§ **WHAT YOU SHOULD DO**: Where does the string "always" appear in the records? Copy each line that holds it.

§ **MATERIAL PROVIDED**:
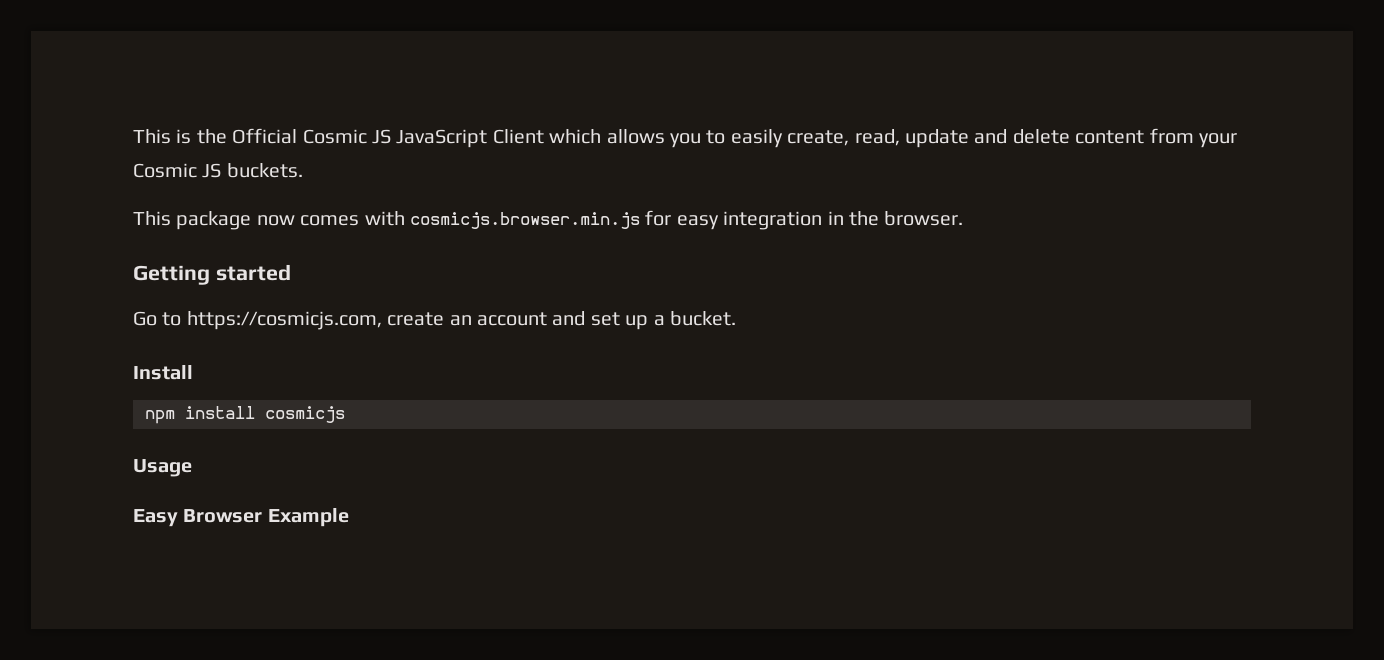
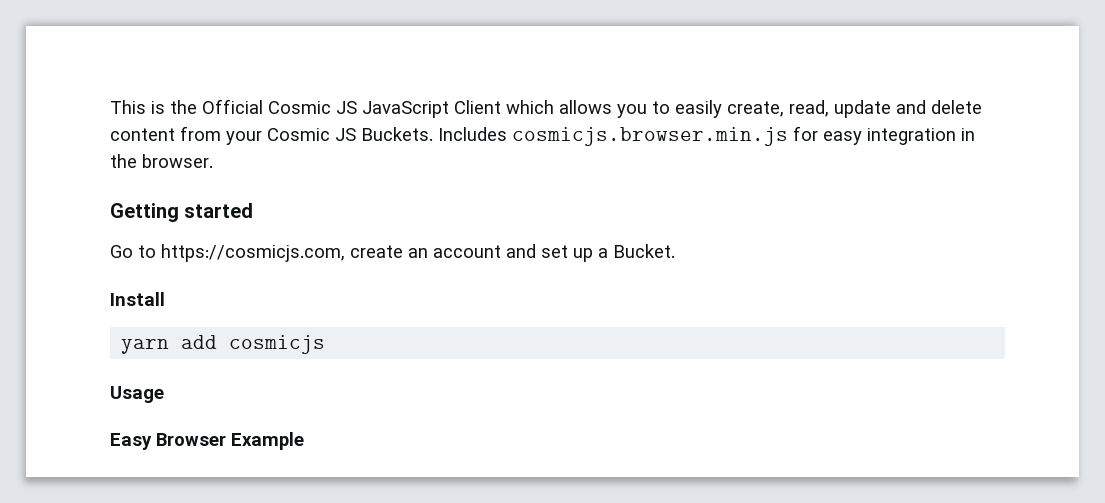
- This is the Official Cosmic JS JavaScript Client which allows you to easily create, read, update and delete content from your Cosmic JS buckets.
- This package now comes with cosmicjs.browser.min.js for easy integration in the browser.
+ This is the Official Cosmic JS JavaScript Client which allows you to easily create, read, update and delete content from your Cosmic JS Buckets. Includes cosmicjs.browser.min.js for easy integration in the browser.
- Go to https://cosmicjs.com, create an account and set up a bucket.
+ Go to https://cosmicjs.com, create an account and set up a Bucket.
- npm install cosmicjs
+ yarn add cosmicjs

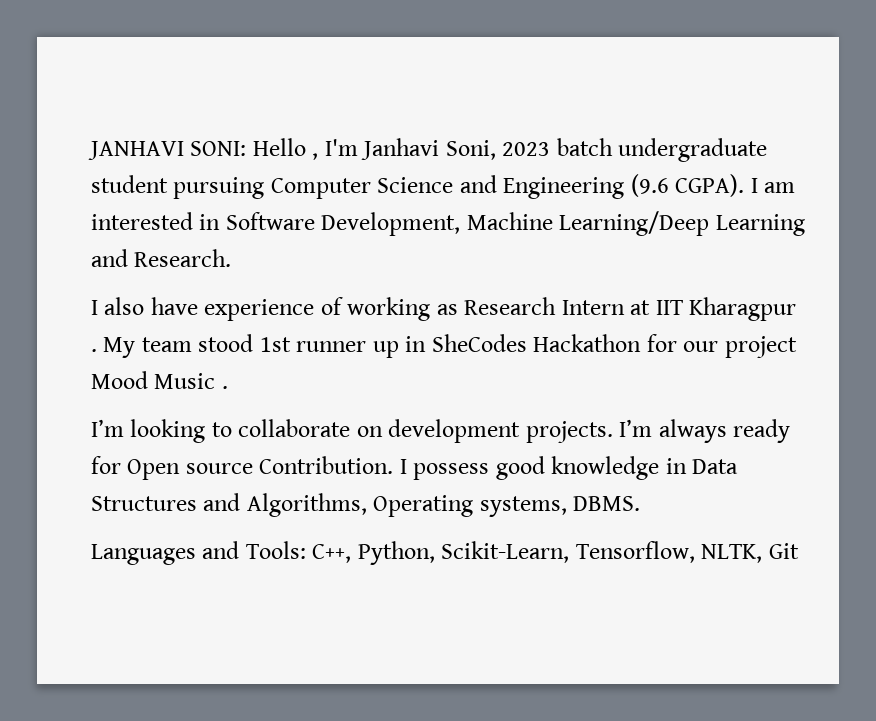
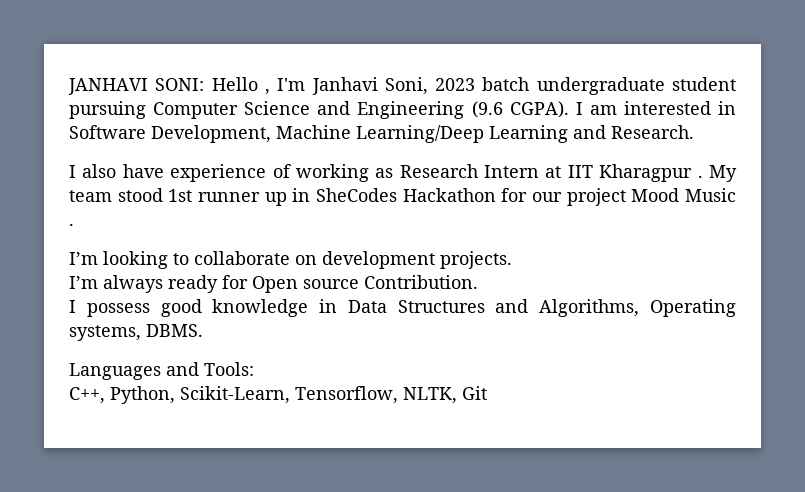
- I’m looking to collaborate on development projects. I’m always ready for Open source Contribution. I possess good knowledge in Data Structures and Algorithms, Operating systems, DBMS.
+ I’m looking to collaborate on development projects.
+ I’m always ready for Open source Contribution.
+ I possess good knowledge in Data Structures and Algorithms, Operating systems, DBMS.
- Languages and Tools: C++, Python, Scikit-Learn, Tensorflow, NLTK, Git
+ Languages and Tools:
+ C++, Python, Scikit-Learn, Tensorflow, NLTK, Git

§ **TASK OUTPUT**:
- I’m looking to collaborate on development projects. I’m always ready for Open source Contribution. I possess good knowledge in Data Structures and Algorithms, Operating systems, DBMS.
+ I’m always ready for Open source Contribution.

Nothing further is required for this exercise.